Dataset items
__________

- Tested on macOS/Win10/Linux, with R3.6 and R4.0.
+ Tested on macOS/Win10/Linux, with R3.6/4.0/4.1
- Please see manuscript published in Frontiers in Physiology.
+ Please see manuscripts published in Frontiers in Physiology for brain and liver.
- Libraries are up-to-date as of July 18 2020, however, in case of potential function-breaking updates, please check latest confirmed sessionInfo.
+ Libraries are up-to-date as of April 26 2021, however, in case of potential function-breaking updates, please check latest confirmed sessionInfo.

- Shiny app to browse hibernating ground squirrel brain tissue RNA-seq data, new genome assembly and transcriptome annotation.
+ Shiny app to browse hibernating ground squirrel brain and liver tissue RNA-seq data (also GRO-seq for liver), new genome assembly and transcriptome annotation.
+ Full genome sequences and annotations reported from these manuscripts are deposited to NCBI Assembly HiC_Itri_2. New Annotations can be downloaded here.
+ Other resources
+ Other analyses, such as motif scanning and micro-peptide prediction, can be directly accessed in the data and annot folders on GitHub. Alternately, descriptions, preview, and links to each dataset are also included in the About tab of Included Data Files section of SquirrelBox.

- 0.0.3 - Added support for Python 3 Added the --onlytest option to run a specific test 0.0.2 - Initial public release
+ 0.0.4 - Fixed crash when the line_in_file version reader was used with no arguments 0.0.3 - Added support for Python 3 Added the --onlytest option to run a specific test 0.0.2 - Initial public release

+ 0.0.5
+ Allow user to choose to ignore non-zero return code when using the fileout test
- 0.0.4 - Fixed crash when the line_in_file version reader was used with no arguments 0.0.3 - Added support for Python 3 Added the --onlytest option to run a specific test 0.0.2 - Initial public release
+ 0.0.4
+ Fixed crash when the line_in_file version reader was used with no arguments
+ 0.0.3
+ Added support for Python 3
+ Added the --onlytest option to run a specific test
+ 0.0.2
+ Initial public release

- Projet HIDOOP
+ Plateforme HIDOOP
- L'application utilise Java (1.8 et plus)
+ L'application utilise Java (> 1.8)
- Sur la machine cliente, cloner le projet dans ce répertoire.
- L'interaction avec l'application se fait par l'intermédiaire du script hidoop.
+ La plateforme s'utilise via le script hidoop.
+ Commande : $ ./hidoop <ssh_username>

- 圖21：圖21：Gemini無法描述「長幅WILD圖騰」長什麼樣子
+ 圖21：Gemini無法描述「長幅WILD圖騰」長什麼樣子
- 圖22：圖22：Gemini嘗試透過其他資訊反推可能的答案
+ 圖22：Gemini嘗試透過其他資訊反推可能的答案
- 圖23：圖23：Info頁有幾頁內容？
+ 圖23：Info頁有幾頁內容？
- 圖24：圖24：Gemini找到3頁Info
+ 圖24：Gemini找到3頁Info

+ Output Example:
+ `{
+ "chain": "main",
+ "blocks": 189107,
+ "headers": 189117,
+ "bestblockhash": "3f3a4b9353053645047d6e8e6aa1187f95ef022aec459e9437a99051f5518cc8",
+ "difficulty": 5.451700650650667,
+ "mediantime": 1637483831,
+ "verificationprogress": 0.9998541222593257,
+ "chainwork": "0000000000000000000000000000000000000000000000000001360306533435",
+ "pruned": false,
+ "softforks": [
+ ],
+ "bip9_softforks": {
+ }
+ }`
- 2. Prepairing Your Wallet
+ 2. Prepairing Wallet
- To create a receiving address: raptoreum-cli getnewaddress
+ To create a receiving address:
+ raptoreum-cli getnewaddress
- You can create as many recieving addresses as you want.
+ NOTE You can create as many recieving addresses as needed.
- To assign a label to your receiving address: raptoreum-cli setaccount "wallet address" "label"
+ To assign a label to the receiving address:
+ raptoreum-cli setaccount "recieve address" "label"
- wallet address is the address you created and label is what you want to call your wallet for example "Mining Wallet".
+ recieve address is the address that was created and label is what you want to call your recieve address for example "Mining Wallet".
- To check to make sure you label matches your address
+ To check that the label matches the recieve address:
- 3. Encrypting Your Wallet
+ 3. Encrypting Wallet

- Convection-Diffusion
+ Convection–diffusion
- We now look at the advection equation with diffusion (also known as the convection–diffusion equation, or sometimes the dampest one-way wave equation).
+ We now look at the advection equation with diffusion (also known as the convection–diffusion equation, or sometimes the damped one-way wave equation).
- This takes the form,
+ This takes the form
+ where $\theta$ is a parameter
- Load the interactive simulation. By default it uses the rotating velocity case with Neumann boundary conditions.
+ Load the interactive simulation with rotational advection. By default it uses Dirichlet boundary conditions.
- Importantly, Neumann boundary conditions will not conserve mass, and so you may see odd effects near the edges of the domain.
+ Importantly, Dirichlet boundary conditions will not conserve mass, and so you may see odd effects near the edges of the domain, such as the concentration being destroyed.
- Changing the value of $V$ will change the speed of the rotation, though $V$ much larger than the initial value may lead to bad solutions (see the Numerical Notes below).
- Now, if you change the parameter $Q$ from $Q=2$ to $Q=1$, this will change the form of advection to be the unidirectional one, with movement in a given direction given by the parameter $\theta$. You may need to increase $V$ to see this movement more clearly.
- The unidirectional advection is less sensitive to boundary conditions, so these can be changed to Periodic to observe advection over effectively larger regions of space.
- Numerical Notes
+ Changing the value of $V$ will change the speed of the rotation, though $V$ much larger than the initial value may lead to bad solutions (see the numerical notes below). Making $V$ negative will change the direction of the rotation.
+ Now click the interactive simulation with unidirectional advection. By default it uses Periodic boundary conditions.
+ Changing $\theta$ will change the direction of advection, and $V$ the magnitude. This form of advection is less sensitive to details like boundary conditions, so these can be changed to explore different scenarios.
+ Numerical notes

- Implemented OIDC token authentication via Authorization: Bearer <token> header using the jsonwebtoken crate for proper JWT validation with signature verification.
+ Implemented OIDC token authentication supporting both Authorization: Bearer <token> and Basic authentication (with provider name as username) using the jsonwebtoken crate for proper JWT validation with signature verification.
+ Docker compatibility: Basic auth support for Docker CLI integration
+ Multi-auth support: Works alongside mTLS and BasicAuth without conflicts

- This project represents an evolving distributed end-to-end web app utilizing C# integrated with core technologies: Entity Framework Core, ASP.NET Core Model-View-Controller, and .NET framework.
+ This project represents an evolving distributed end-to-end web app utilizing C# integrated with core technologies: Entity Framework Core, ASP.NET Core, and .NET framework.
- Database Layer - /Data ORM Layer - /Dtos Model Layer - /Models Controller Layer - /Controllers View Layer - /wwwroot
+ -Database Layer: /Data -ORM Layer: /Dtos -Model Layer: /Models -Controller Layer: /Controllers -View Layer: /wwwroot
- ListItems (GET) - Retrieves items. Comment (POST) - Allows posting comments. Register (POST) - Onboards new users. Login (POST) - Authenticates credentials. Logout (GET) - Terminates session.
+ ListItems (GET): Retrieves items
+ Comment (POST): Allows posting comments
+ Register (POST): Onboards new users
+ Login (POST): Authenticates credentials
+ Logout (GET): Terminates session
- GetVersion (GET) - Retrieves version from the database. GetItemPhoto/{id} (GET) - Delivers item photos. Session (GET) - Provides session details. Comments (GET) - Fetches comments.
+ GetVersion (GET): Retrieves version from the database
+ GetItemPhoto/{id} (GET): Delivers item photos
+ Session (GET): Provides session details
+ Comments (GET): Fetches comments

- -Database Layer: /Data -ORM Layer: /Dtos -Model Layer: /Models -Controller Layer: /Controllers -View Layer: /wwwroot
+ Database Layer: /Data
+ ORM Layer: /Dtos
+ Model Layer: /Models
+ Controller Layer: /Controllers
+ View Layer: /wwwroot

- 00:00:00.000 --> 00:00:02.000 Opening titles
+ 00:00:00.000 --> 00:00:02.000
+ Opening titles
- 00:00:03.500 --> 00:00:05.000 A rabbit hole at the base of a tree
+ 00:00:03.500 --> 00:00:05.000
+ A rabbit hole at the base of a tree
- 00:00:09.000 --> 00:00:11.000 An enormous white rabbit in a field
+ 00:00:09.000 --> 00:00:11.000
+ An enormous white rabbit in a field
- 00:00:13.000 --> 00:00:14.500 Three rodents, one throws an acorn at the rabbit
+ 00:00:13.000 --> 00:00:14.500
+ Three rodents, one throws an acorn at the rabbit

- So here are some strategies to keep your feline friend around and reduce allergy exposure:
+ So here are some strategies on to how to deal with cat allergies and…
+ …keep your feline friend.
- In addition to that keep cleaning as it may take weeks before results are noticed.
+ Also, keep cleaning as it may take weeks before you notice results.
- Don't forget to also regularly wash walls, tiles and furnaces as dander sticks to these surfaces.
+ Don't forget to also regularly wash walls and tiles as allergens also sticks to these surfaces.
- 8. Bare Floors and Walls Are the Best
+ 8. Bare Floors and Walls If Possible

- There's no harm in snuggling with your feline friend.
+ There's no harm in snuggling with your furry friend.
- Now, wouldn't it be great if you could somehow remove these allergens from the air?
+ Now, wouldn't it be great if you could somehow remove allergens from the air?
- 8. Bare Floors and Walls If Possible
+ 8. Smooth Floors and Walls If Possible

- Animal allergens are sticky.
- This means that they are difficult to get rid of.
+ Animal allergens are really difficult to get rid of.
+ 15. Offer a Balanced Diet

__________

• [WHAT IS REQUIRED] Give back exactly the lines above starting at the line where "- Libraries are" appears and ending at the line where "- Sur la machine" appears, both included, with no other lines.

• [COMPLETED EXERCISE]
- Libraries are up-to-date as of July 18 2020, however, in case of potential function-breaking updates, please check latest confirmed sessionInfo.
+ Libraries are up-to-date as of April 26 2021, however, in case of potential function-breaking updates, please check latest confirmed sessionInfo.

- Shiny app to browse hibernating ground squirrel brain tissue RNA-seq data, new genome assembly and transcriptome annotation.
+ Shiny app to browse hibernating ground squirrel brain and liver tissue RNA-seq data (also GRO-seq for liver), new genome assembly and transcriptome annotation.
+ Full genome sequences and annotations reported from these manuscripts are deposited to NCBI Assembly HiC_Itri_2. New Annotations can be downloaded here.
+ Other resources
+ Other analyses, such as motif scanning and micro-peptide prediction, can be directly accessed in the data and annot folders on GitHub. Alternately, descriptions, preview, and links to each dataset are also included in the About tab of Included Data Files section of SquirrelBox.

- 0.0.3 - Added support for Python 3 Added the --onlytest option to run a specific test 0.0.2 - Initial public release
+ 0.0.4 - Fixed crash when the line_in_file version reader was used with no arguments 0.0.3 - Added support for Python 3 Added the --onlytest option to run a specific test 0.0.2 - Initial public release

+ 0.0.5
+ Allow user to choose to ignore non-zero return code when using the fileout test
- 0.0.4 - Fixed crash when the line_in_file version reader was used with no arguments 0.0.3 - Added support for Python 3 Added the --onlytest option to run a specific test 0.0.2 - Initial public release
+ 0.0.4
+ Fixed crash when the line_in_file version reader was used with no arguments
+ 0.0.3
+ Added support for Python 3
+ Added the --onlytest option to run a specific test
+ 0.0.2
+ Initial public release

- Projet HIDOOP
+ Plateforme HIDOOP
- L'application utilise Java (1.8 et plus)
+ L'application utilise Java (> 1.8)
- Sur la machine cliente, cloner le projet dans ce répertoire.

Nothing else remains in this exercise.